__RECORDS FOR THIS TASK__.
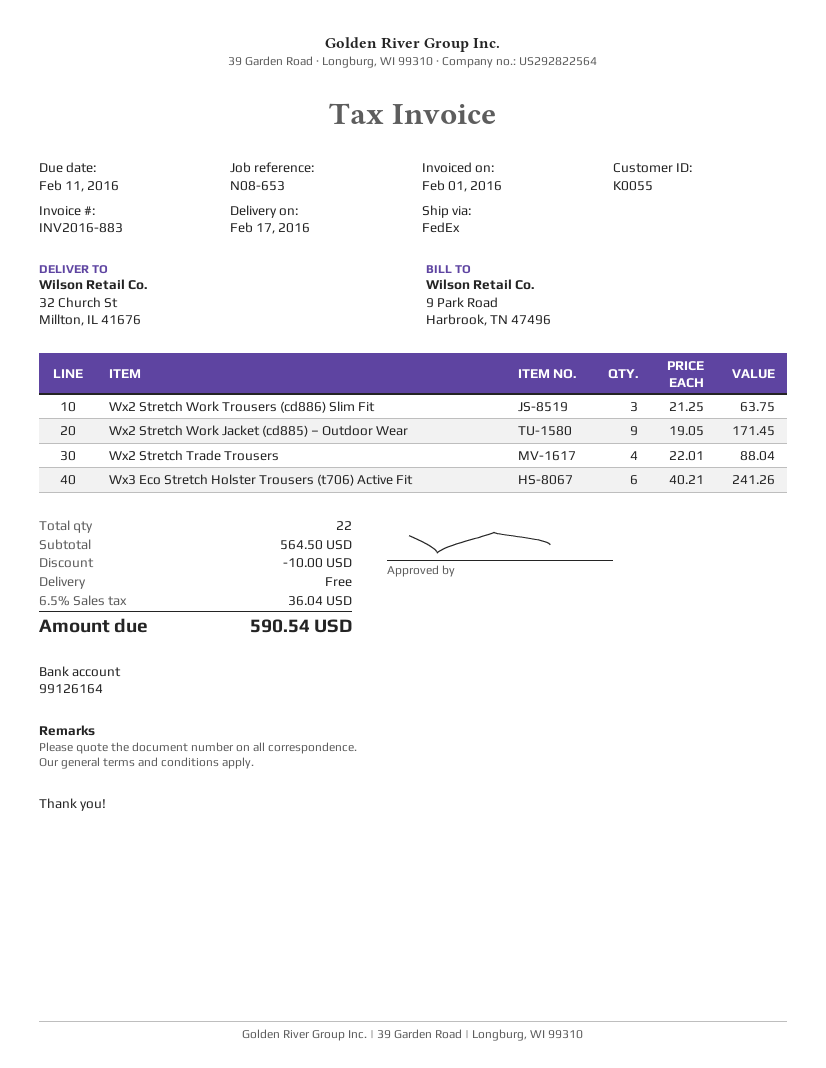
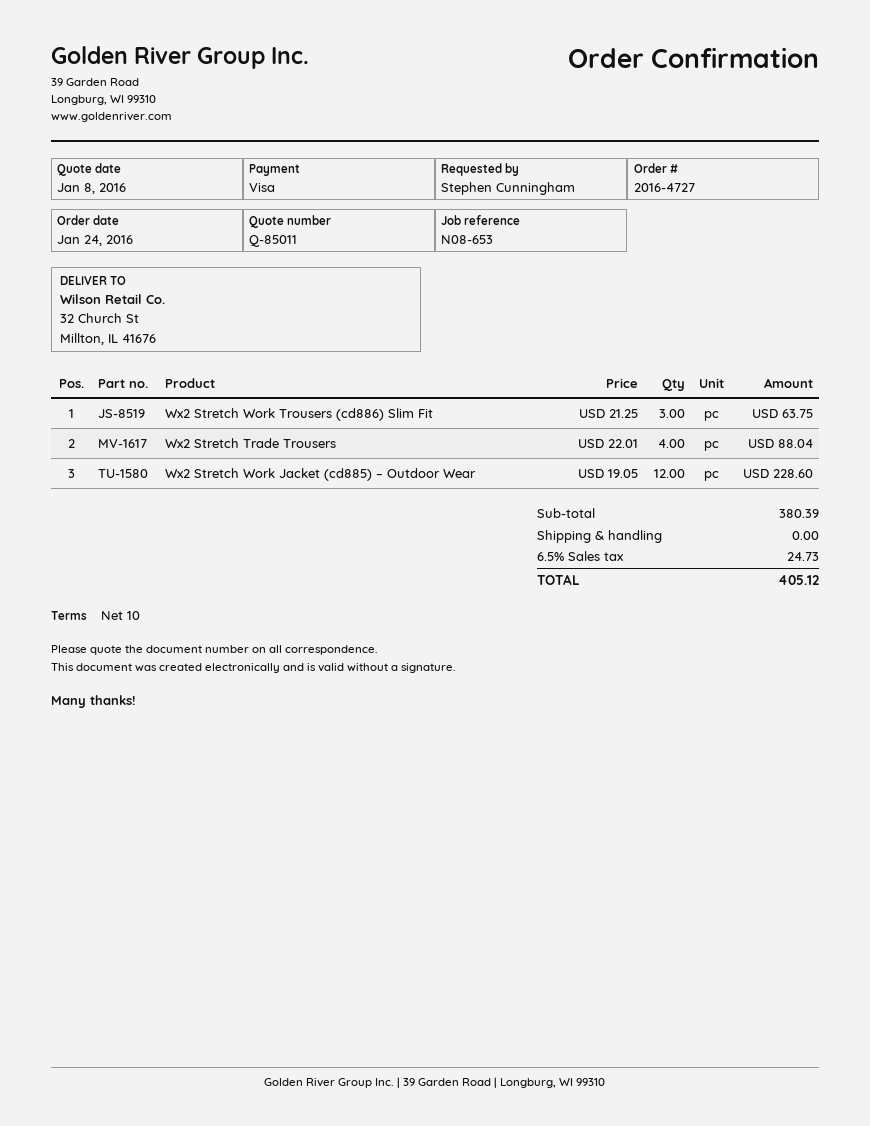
Wx2 Stretch Work Jacket (cd885) – Outdoor Wear: 9 x 19.05 = 171.45 -> 12 x 19.05 = 228.60
Wx3 Eco Stretch Holster Trousers (t706) Active Fit: 6 x 40.21 = 241.26 -> none
subtotal: 564.50 -> 380.39
discount: 10.00 -> none
tax: 6.5% = 36.04 -> 6.5% = 24.73
total: 590.54 -> 405.12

__BRIEF__. Print each line of the listing exactly and include no pictures.

__SOLUTION__.
Wx2 Stretch Work Jacket (cd885) – Outdoor Wear: 9 x 19.05 = 171.45 -> 12 x 19.05 = 228.60
Wx3 Eco Stretch Holster Trousers (t706) Active Fit: 6 x 40.21 = 241.26 -> none
subtotal: 564.50 -> 380.39
discount: 10.00 -> none
tax: 6.5% = 36.04 -> 6.5% = 24.73
total: 590.54 -> 405.12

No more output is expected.